Alfabeto Pandemico

Come cambiano le parole, adesso e dopo.

Come sta cambiando la percezione dello spazio comune dallo stato di sospensione domestica in cui ci troviamo? E cosa diventano gli spazi del comune quando il contatto dei corpi non è possibile? Quali parole abbiamo per costruire nuovi immaginari? Insieme, lanciando nuove reti che colleghino i punti, spogliandoci di identità per acquisirne di nuove. Collettive, aperte, condivise.

Come costituenda rete “Lo Stato dei Luoghi”- rete italiana di luoghi e spazi rigenerati - vorremmo lanciare una riflessione comune, su quello che stiamo vivendo e su come cambieremo quando tutto questo sarà finito. Lo facciamo a partire da ciò che siamo, dal nostro essere gestori di spazi e attivatori di luoghi, donne e uomini che per lavoro facilitano relazioni tra persone, creano occasioni di socialità e aggregazione, si nutrono di comunità e costruiscono nuova cultura.

Stiamo già vivendo una profonda risemantizzazione di alcune parole e questi nuovi significati forse si avvicinano di più a ciò che già "prima" sentivamo come necessità da affermare nei nostri luoghi rigenerati: una diversa modalità di aggregazione attraverso un diverso sentire della cultura, per un nuovo welfare culturale

Potremmo uscirne più forti e consapevoli, oppure più stremati e irresponsabili. Quando torneremo alla normalità - e dobbiamo chiedercelo cosa vorrà dire normalità - vogliamo farlo con un vocabolario nuovo.

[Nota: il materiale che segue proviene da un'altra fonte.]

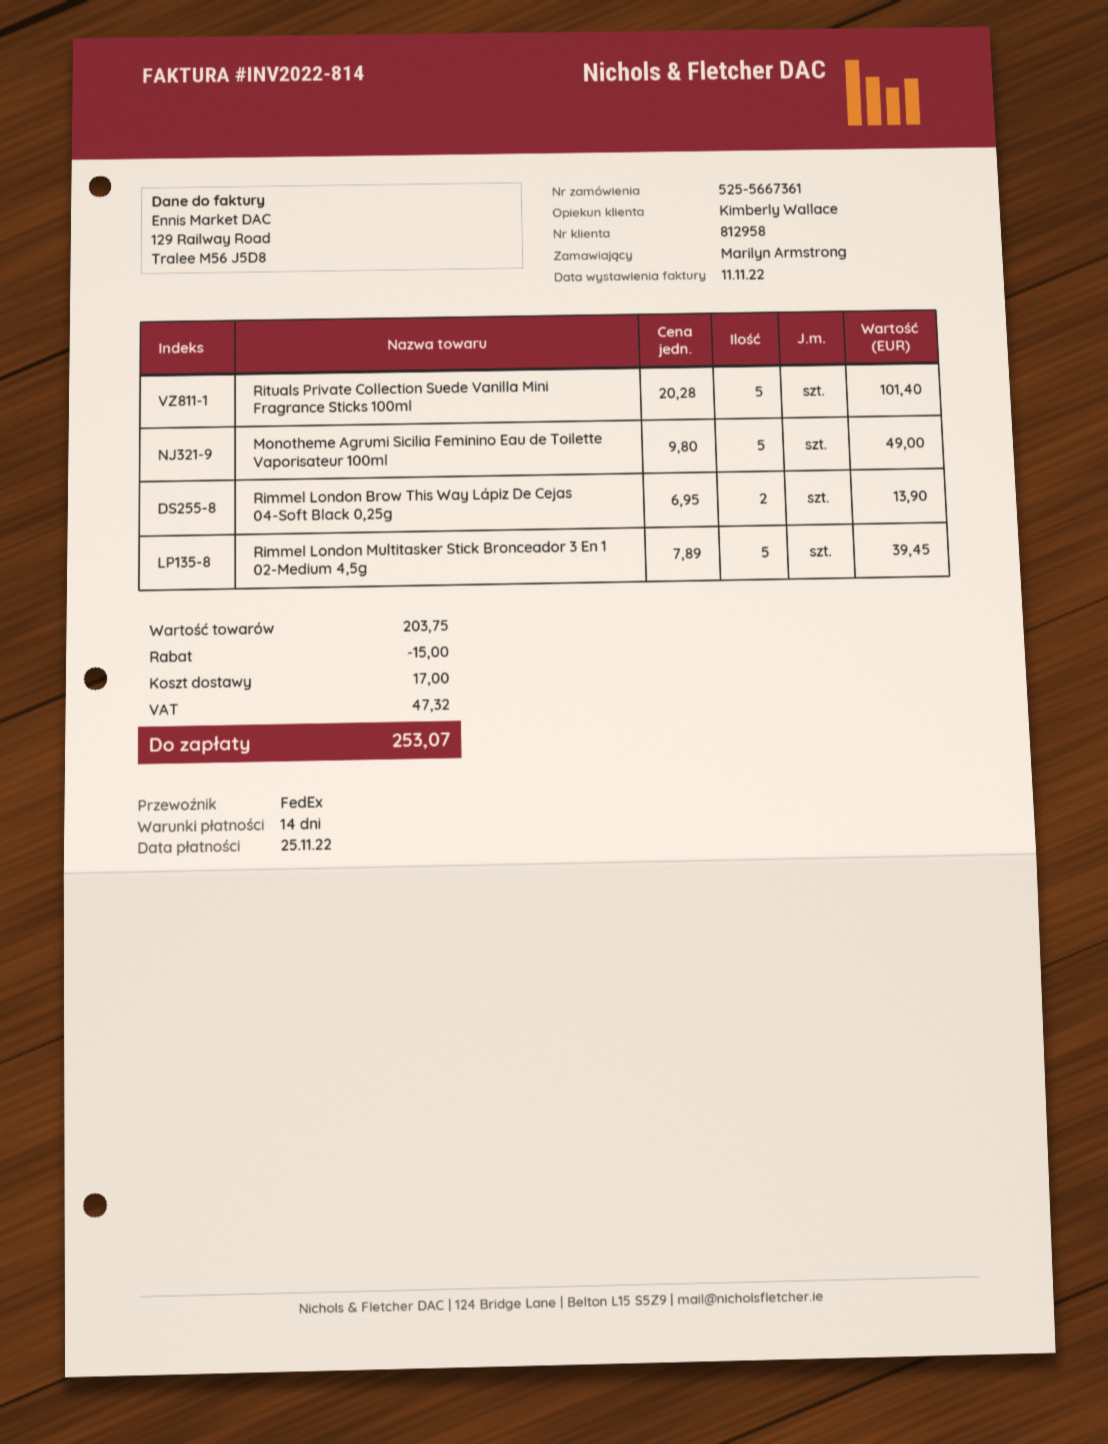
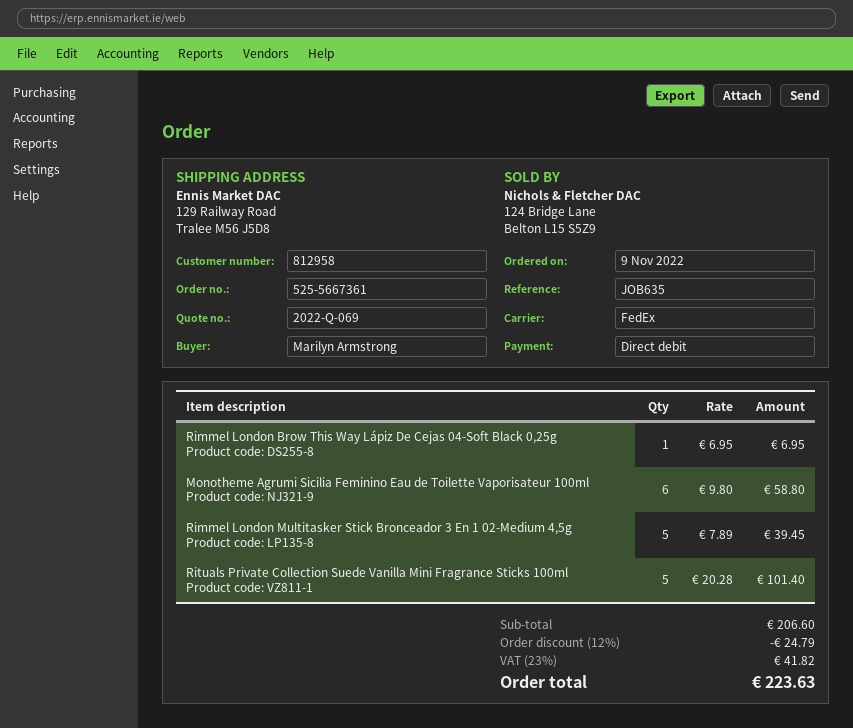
Monotheme Agrumi Sicilia Feminino Eau de Toilette Vaporisateur 100ml: 5 x 9.80 = 49.00 -> 6 x 9.80 = 58.80
Rimmel London Brow This Way Lápiz De Cejas 04-Soft Black 0,25g: 2 x 6.95 = 13.90 -> 1 x 6.95 = 6.95
subtotal: 203.75 -> 206.60
discount: 15.00 -> 24.79
shipping: 17.00 -> none
tax: 47.32 -> 41.82
total: 253.07 -> 223.63

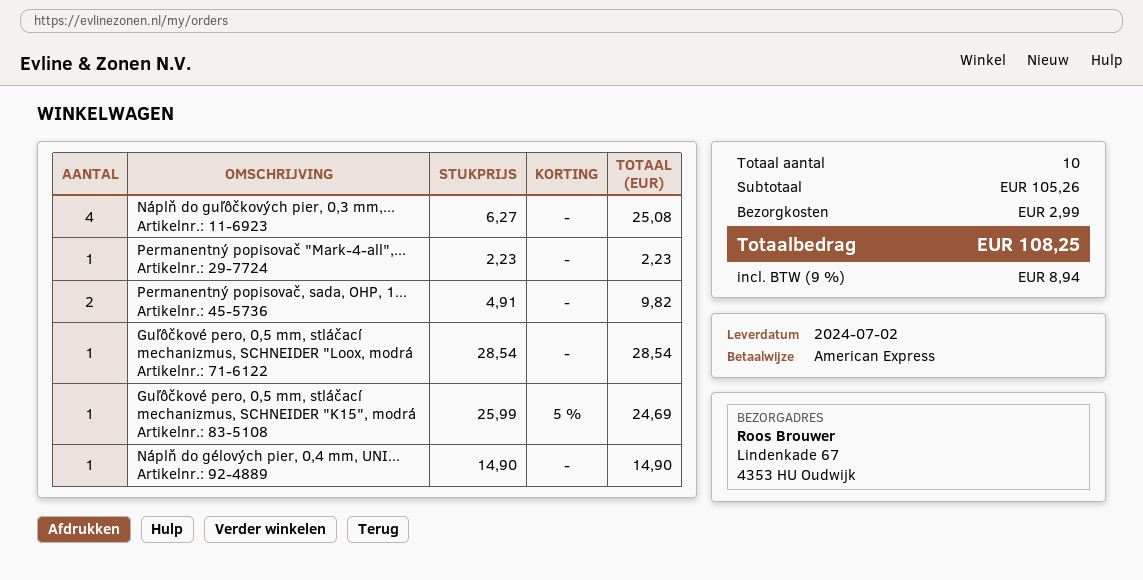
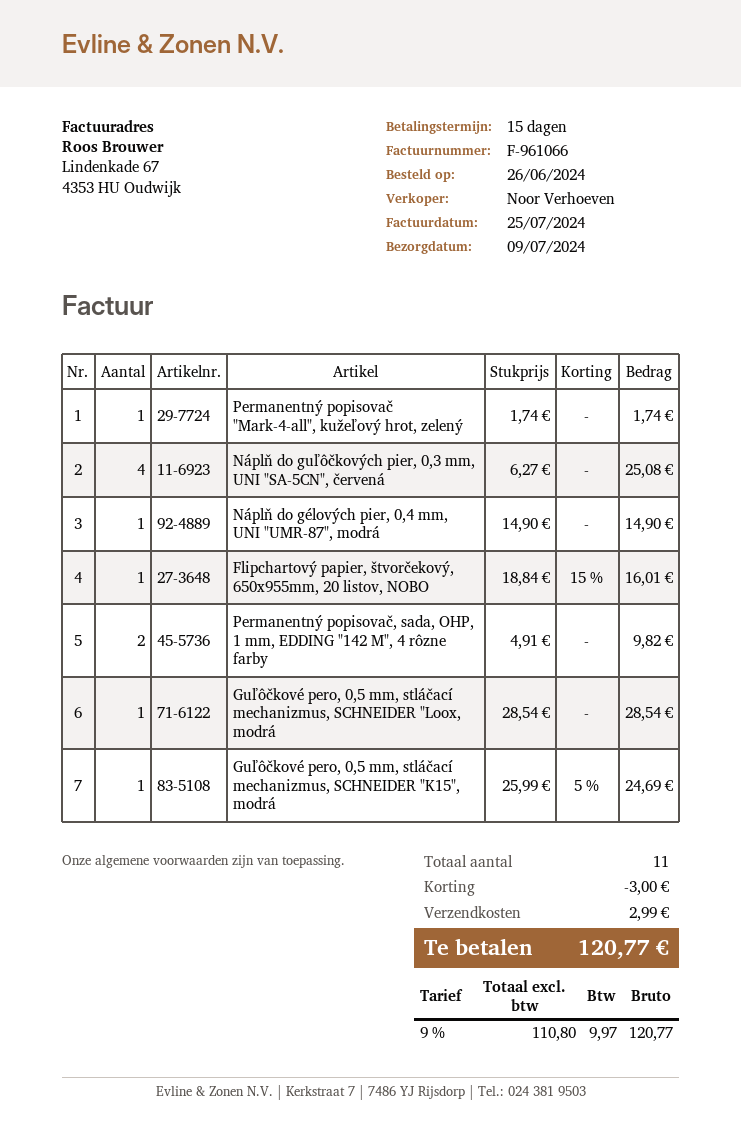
delivery date: 2024-07-02 -> 2024-07-09
Permanentný popisovač "Mark-4-all",...: 1 x 2.23 = 2.23 -> 1 x 1.74 = 1.74
Flipchartový papier, štvorčekový, 650x955mm, 20 listov, NOBO: none -> 1 x 18.84 - 15% = 16.01
total quantity: 10 -> 11
discount: none -> 3.00
tax: 9% = 8.94 -> 9% = 9.97
total: 108.25 -> 120.77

Chiediamo quindi parole che definiscano i metri che ci dividono, che ci raccontino dello ‘stato dei metri’, ma che sappiano guardare oltre e, attraverso un diario collettivo, immaginare una nuova ‘normalità’.

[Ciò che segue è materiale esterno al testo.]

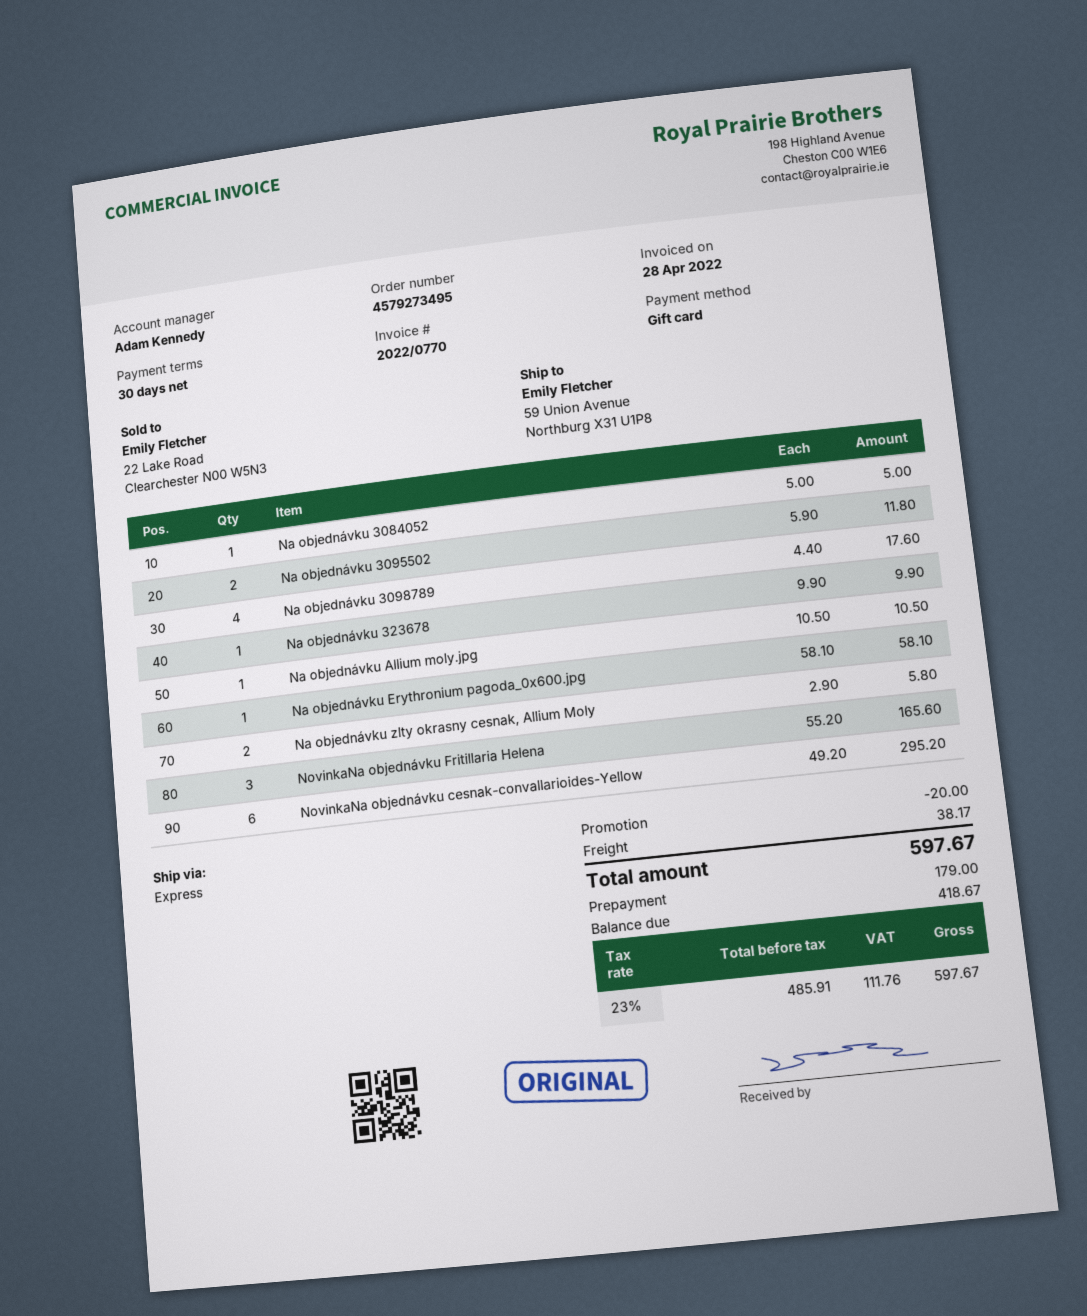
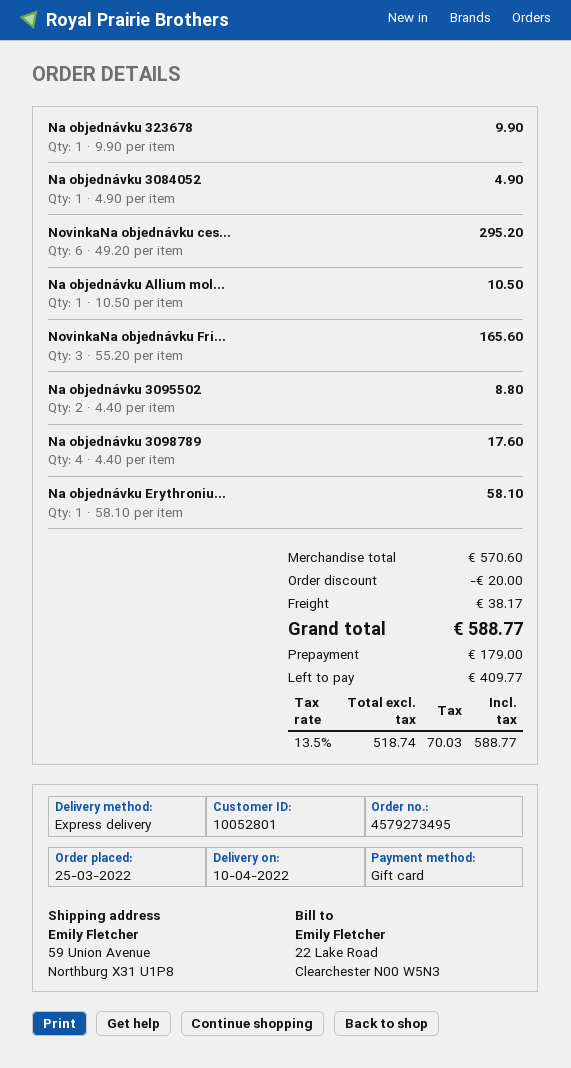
Na objednávku 3084052: 1 x 5.00 = 5.00 -> 1 x 4.90 = 4.90
Na objednávku 3095502: 2 x 5.90 = 11.80 -> 2 x 4.40 = 8.80
Na objednávku zlty okrasny cesnak, Allium Moly: 2 x 2.90 = 5.80 -> none
net: 485.91 -> 518.74
tax: 23% = 111.76 -> 13.5% = 70.03
total: 597.67 -> 588.77
balance: 418.67 -> 409.77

Abbiamo la consapevolezza che ci sarà un prima e un dopo che segnerà il nostro modo di pensare e di agire. Abbiamo cominciato da un alfabeto  e da alcune parole che talvolta sono ossimori, talaltra contraddizioni. Ognuna di esse ha un significato ma potrebbe acquisirne un altro. La I di incertezza si lega alla D di dubbio. Perchè non sappiamo come saremo, dopo.

A cosa serve?

 Avere le parole, dopo, significherà avere nuovi strumenti di lettura del reale, nuovi immaginari e nuove azioni. Serve a non dimenticare questa effervescenza di pensiero di questi giorni, a non perdere le intuizioni, le visioni, a tenerle strette ed essere pronti ad affermare posizioni radicali. Serve a non tornare indietro senza cambiare.

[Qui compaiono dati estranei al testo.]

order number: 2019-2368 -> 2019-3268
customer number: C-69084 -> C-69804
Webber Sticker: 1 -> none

Sentiamo l’esigenza di pensare, collettivamente. Di prefigurare scenari aperti. Di abbattere i confini delle piccole patrie, delle piccole reti per disegnare, insieme, una costellazione di domande che ci guidi quando dovremo costruire risposte e nessuno di noi basterà. C di cooperazione, C di complicità. Perché abbiamo bisogno di diventare complici nel disegnare un mondo nuovo. Per mobilitarci, collettivamente.  Questo abbiamo imparato, questo vogliamo praticare.